Macron has tried to stay aloof from the presidential campaign and position himself instead as the senior European political leader in the Ukraine crisis. His efforts have been clumsy. He’s fired the head of military intelligence for delivering the assessment that Russia was completely incapable of overrunning Ukraine – so would not try. He’s pleaded with Putin without success.

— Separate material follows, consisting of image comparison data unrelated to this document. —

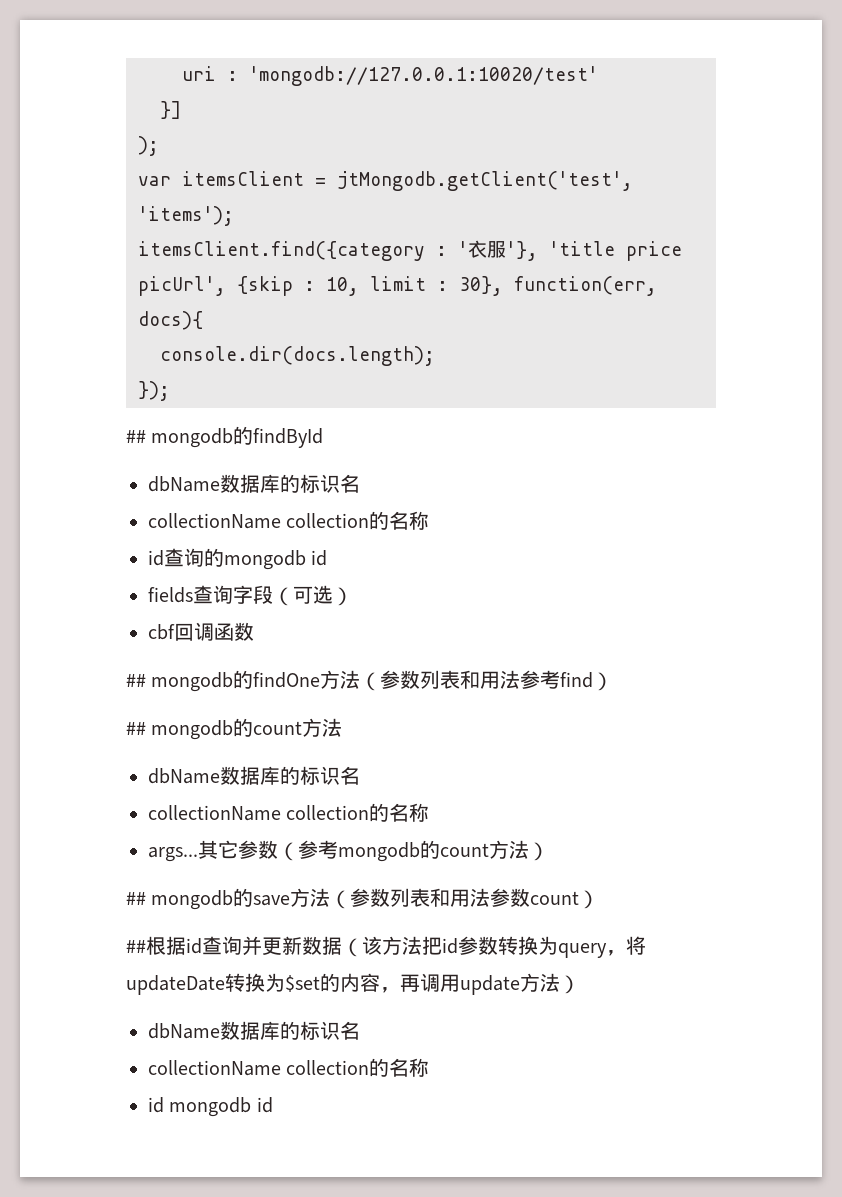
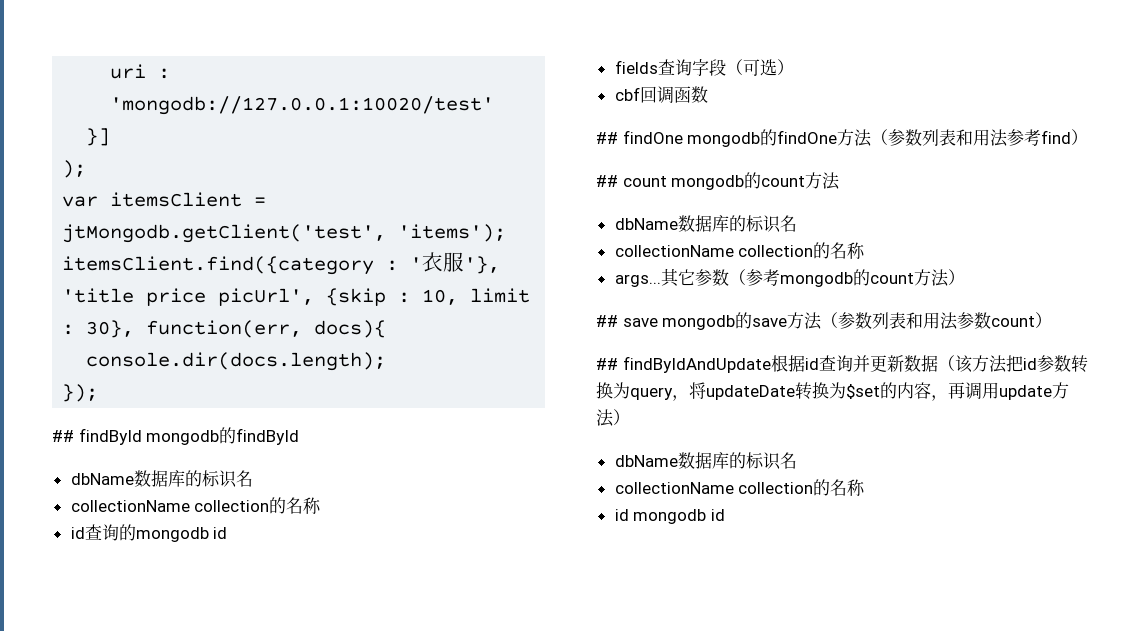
- ## mongodb的findById
+ ## findById mongodb的findById
- ## mongodb的findOne方法（参数列表和用法参考find）
+ ## findOne mongodb的findOne方法（参数列表和用法参考find）
- ## mongodb的count方法
+ ## count mongodb的count方法
- ## mongodb的save方法（参数列表和用法参数count）
+ ## save mongodb的save方法（参数列表和用法参数count）
- ##根据id查询并更新数据（该方法把id参数转换为query，将updateDate转换为$set的内容，再调用update方法）
+ ## findByIdAndUpdate根据id查询并更新数据（该方法把id参数转换为query，将updateDate转换为$set的内容，再调用update方法）

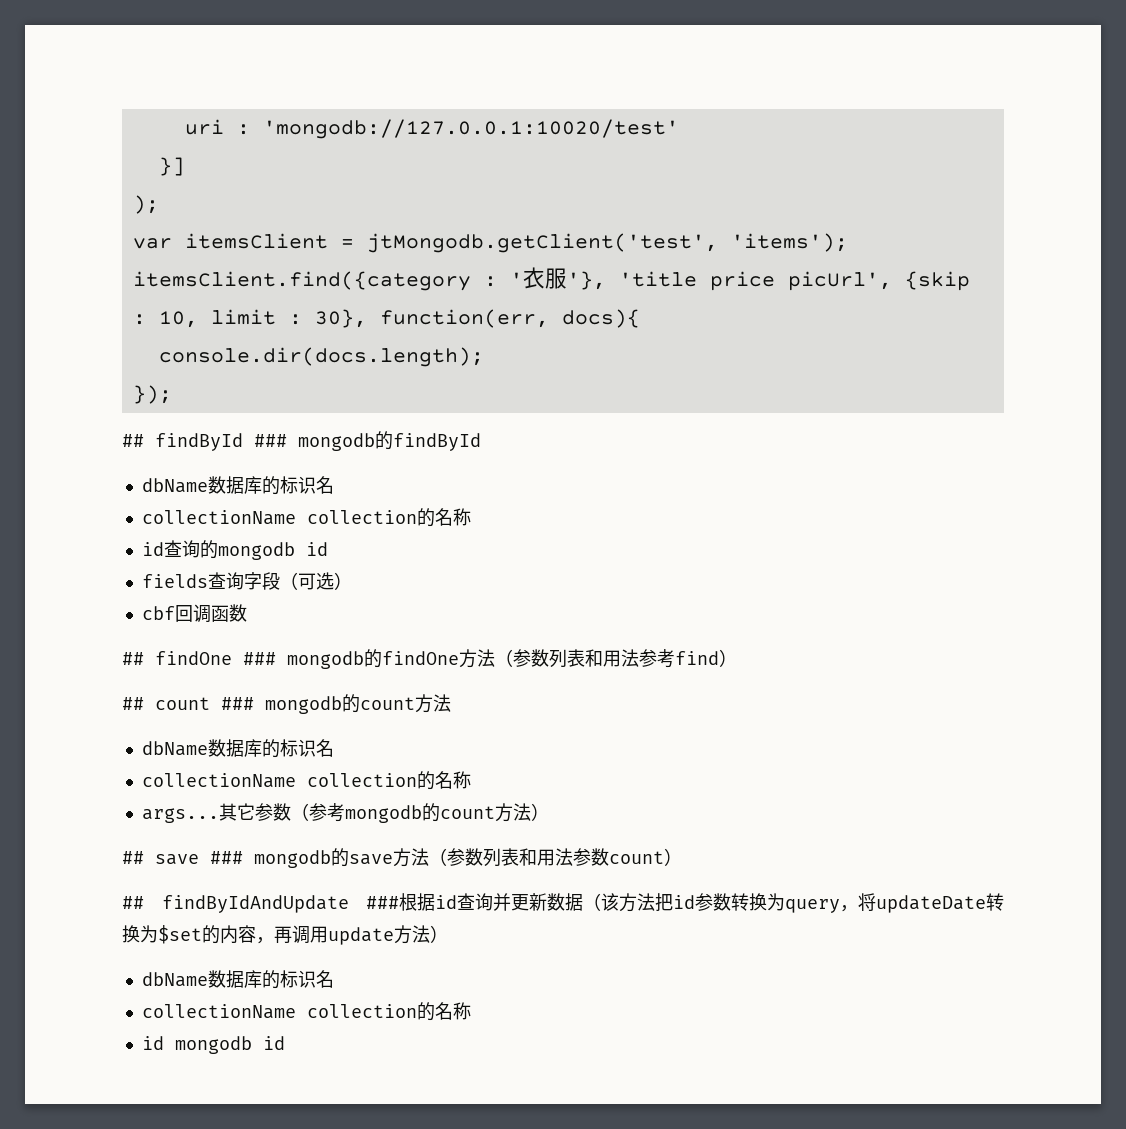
- ## findById mongodb的findById
+ ## findById ### mongodb的findById
- ## findOne mongodb的findOne方法（参数列表和用法参考find）
+ ## findOne ### mongodb的findOne方法（参数列表和用法参考find）
- ## count mongodb的count方法
+ ## count ### mongodb的count方法
- ## save mongodb的save方法（参数列表和用法参数count）
+ ## save ### mongodb的save方法（参数列表和用法参数count）
- ## findByIdAndUpdate根据id查询并更新数据（该方法把id参数转换为query，将updateDate转换为$set的内容，再调用update方法）
+ ## findByIdAndUpdate ###根据id查询并更新数据（该方法把id参数转换为query，将updateDate转换为$set的内容，再调用update方法）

At home he’s flooding the country with subsidies to conceal fuel inflation, even as his war on Covid seems not entirely won. The revelation that he has shovelled more than a billion euros to his friends at McKinsey hasn’t helped. But his position in the second round seems safe and 'McKinseygate' is slender and will soon be forgotten.

Polls in France are potentially revealing and misleading, often simultaneously. Macron has never seemed as popular as his ratings have suggested. Marine Le Pen’s alleged support has also been exaggerated. It nevertheless seems fanciful that the pair will not be the choice facing voters on April 24.

Le Pen has always been the preferred opponent of Macron and she remains far from convincing as a prospective Madame la Presidente. She is rather dull and ‘insaisissable’ with a project that remains rhetorical rather than practical and even in rhetorical terms, unexciting.

Macron has an ambitious but sketchy record, has annoyed the French people and in many ways united the country against him – but he has the overwhelming support of the media and it would be an astonishing and unlikely outcome for him to be defeated. I’d say he’s still unbeatable.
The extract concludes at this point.